Der Schweizer Bundesrat beschloss im Oktober 1939 die Internierung von längerfristig in der Schweiz sich aufhaltenden zivilen Flüchtlingen, weil die seit 1933 gesetzlich vorgeschriebene Weiterwanderung - die 'Transmigration' - als Bedingung für die Aufnahme in der Schweiz unmöglich geworden war. Mit der Internierung wollte man verhindern, dass Flüchtlinge und Emigranten sich in der Schweiz beruflich und sozial integrierten und sich auf Dauer niederließen. Im April 1940 wurde für die Umsetzung des Beschlusses des Bundesrates eigens eine Behörde gegründet: die 'Zentralleitung der Arbeitslager' (ZL). Es war diese der Polizeiabteilung des Eidgenössischen Justiz- und Polizeidepartementes (EJPD) unterstellte Organisation, die das zivile Internierungssystem aufbaute und bis 1949 betrieb. Das Buch untersucht Errichtung und Betrieb der Lager und Heime - im März 1945 waren es insgesamt 104 - und stellt sie in den Zusammenhang der eidgenössischen Überfremdungsabwehr seit dem Ersten Weltkrieg. Aufbau, Arbeitsweise und Ethos der ZL werden rekonstruiert, wobei Arbeitseinsatz, geregelter Tagesablauf und Lagerdisziplin als Instrumente einer Politik der gezielten Umerziehung im Sinne antimodernistischer und ständestaatlicher Vorstellungen dienten. Ziel der Internierung blieb dabei stets die Weiterwanderung, wie sie dann nach 1945 umgesetzt wurde.
Rezensionsnotiz zu
Neue Zürcher Zeitung, 02.03.2006
Einige "reizvolle Quellenfunde" konzediert Regula Ludi Simon Erlangers "anschaulicher" und "gut lesbarer" Dissertation über "Arbeitslager und Internierungsheime für Flüchtlinge und Emigranten in der Schweiz" während der nationalsozialistischen Herrschaftsjahre.
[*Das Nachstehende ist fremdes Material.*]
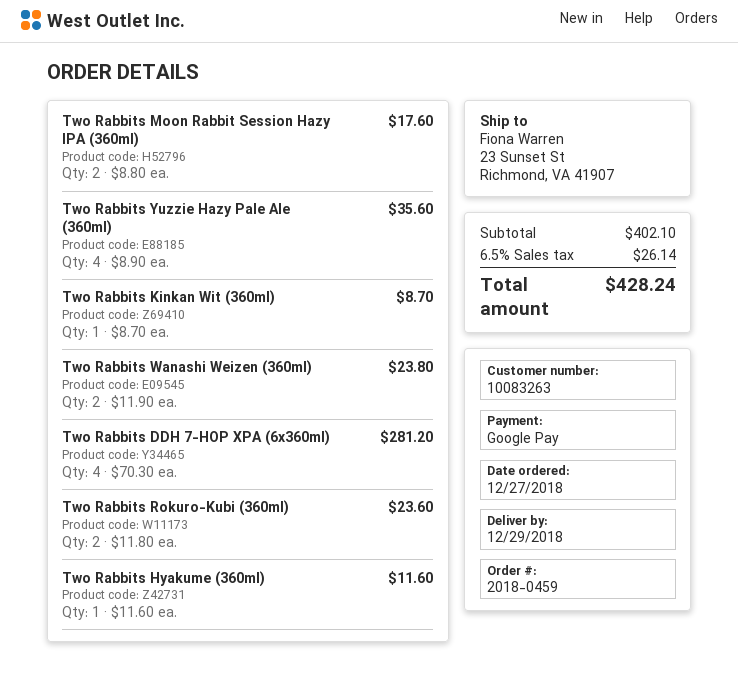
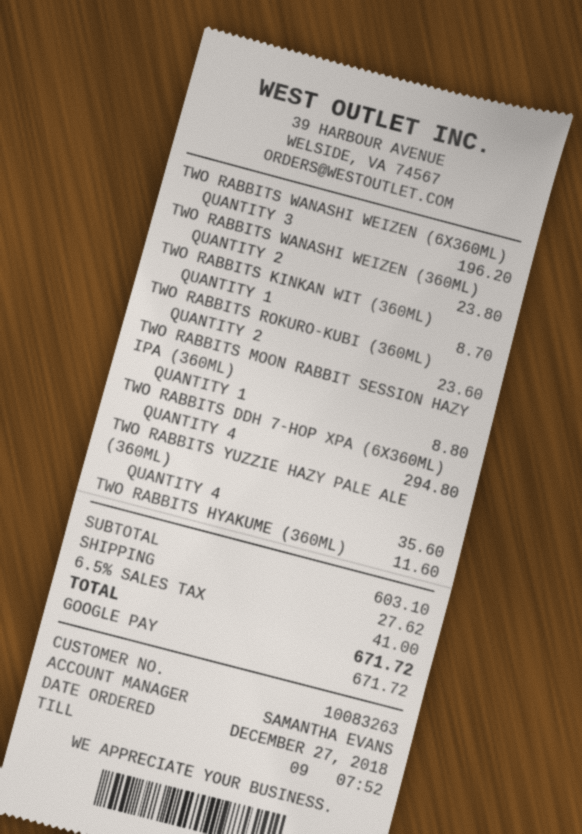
Two Rabbits Moon Rabbit Session Hazy IPA (360ml): 2 for 17.60 -> 1 for 8.80
Two Rabbits DDH 7-HOP XPA (6x360ml): 4 for 281.20 -> 4 for 294.80
TWO RABBITS WANASHI WEIZEN (6X360ML): none -> 3 for 196.20
subtotal: 402.10 -> 603.10
shipping: none -> 27.62
tax: 6.5% = 26.14 -> 6.5% = 41.00
total: 428.24 -> 671.72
Aber im Ganzen bestätigt der Verfasser doch nur, so Ludis Fazit, was man eh schon wusste über das schweizerische Lagersystem. Die eidgenössische Regierung setzte auf das "Transitprinzip", will heißen: es sollte verhindert werden, dass die Flüchtlinge Fuß fassten in der Schweiz. Mittel zu diesem Zweck waren "Erwerbsverbot und räumliche Absonderung". Die Lager, in denen die Flüchtlinge untergebracht wurden, dienten, trotz Arbeitspflicht, weniger ökonomischen Zwecken, denn der Vermittlung von Tugenden: "Erziehung und Ordnung". Vor allem bedauert die Rezensentin, dass Erlanger gerade die "bisher zu schwach beleuchteten Aspekte" des Problems auch weiterhin außen vor lässt, also etwa den "Flüchtlingsalltag von Frauen und älteren Männern".